[Start of section]
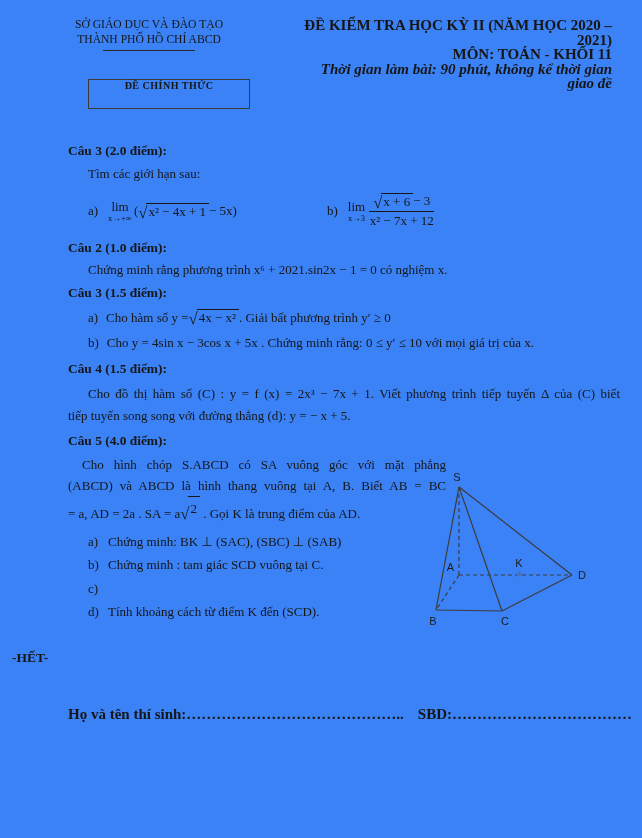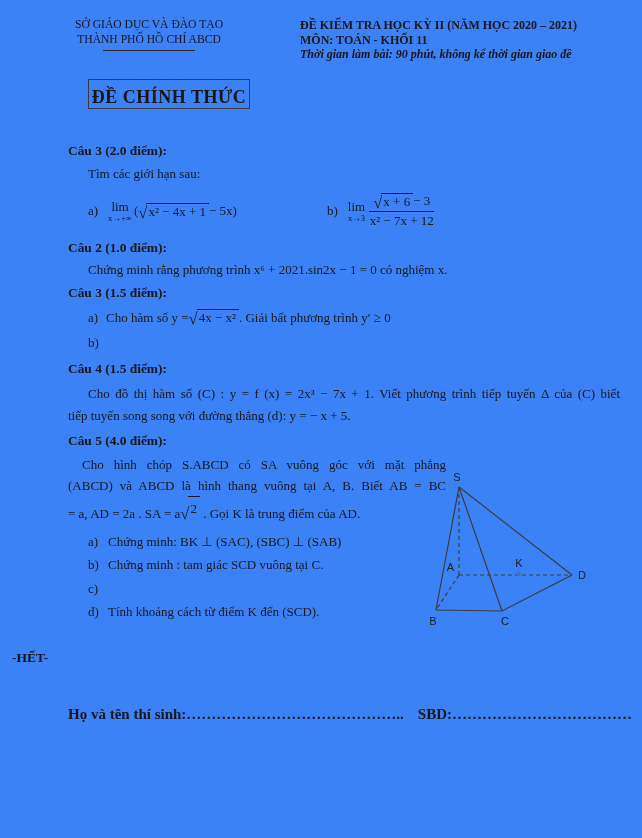--- a/index.html
+++ b/index.html
@@ -27,7 +27,7 @@
   }
   .header-right {
     position: absolute; left: 300px; top: 18px; width: 312px;
-    text-align: left; font-size: 12px; line-height: 14.5px; font-weight: bold;
+    text-align: right; font-size: 15px; line-height: 14.5px; font-weight: bold;
   }
   .header-right .l3 { font-style: italic; }
 

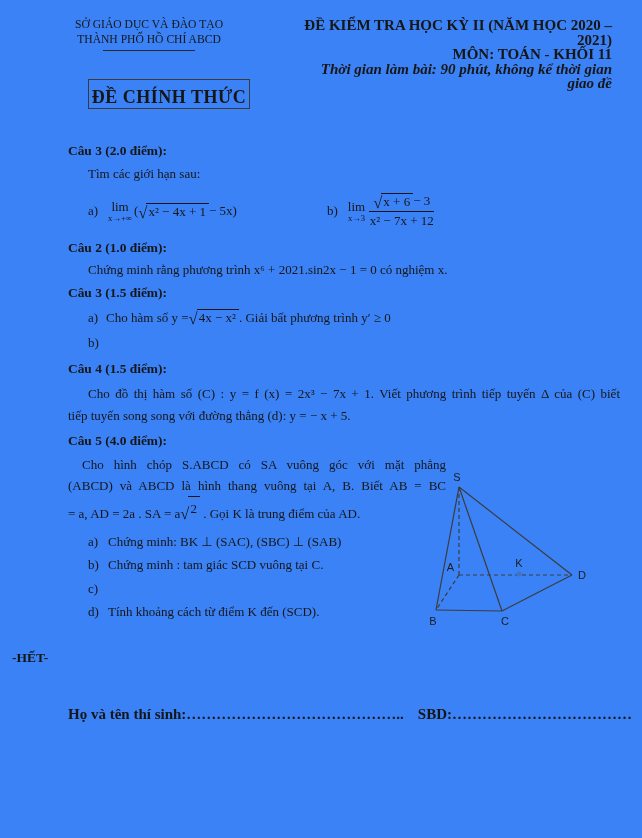--- a/index.html
+++ b/index.html
@@ -34,8 +34,8 @@
   .official-box {
     position: absolute; left: 88px; top: 79px; width: 162px; height: 30px;
     border: 1.8px solid #3a3a3a;
-    display: flex; align-items: flex-end; justify-content: center;
-    font-weight: bold; font-size: 18px; letter-spacing: 0.5px;
+    display: flex; align-items: flex-start; justify-content: center;
+    font-weight: bold; font-size: 10px; letter-spacing: 0.5px;
   }
 
   

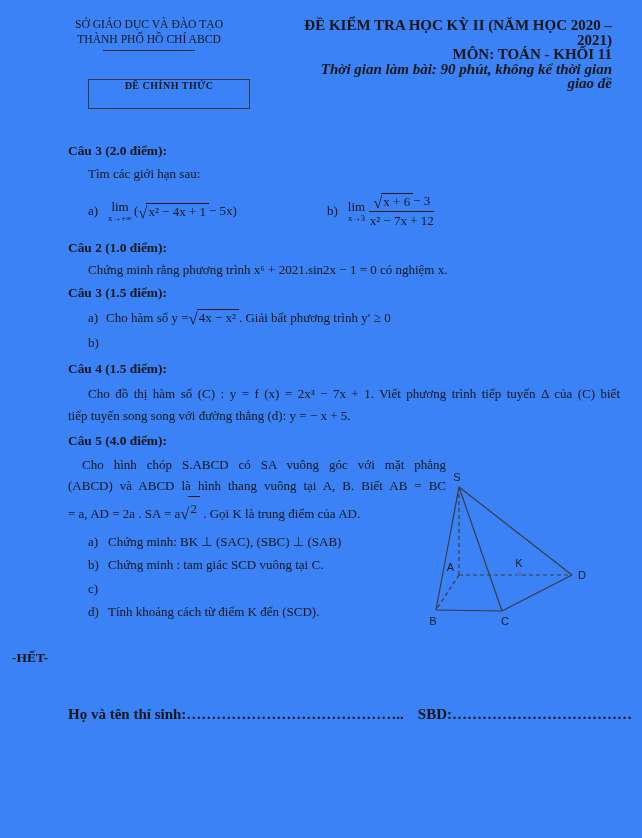--- a/index.html
+++ b/index.html
@@ -167,6 +167,7 @@
     </div>
     <div class="mrow indent m9">
       <span class="f-label">b)</span>
+      <span>Cho  y = 4sin x − 3cos x + 5x . Chứng minh rằng:  0 ≤ y′ ≤ 10 với mọi giá trị của x.</span>
     </div>
 
     <div class="qheading m10">Câu 4 (1.5 điểm):</div>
[End of section]
> _DIRECTIONS FOR THIS TASK_:
When you repeat the listing, keep it exact and leave the pictures behind.

> _YOUR RESPONSE_:
--- a/index.html
+++ b/index.html
@@ -27,7 +27,7 @@
   }
   .header-right {
     position: absolute; left: 300px; top: 18px; width: 312px;
-    text-align: left; font-size: 12px; line-height: 14.5px; font-weight: bold;
+    text-align: right; font-size: 15px; line-height: 14.5px; font-weight: bold;
   }
   .header-right .l3 { font-style: italic; }
 

--- a/index.html
+++ b/index.html
@@ -34,8 +34,8 @@
   .official-box {
     position: absolute; left: 88px; top: 79px; width: 162px; height: 30px;
     border: 1.8px solid #3a3a3a;
-    display: flex; align-items: flex-end; justify-content: center;
-    font-weight: bold; font-size: 18px; letter-spacing: 0.5px;
+    display: flex; align-items: flex-start; justify-content: center;
+    font-weight: bold; font-size: 10px; letter-spacing: 0.5px;
   }
 
   

--- a/index.html
+++ b/index.html
@@ -167,6 +167,7 @@
     </div>
     <div class="mrow indent m9">
       <span class="f-label">b)</span>
+      <span>Cho  y = 4sin x − 3cos x + 5x . Chứng minh rằng:  0 ≤ y′ ≤ 10 với mọi giá trị của x.</span>
     </div>
 
     <div class="qheading m10">Câu 4 (1.5 điểm):</div>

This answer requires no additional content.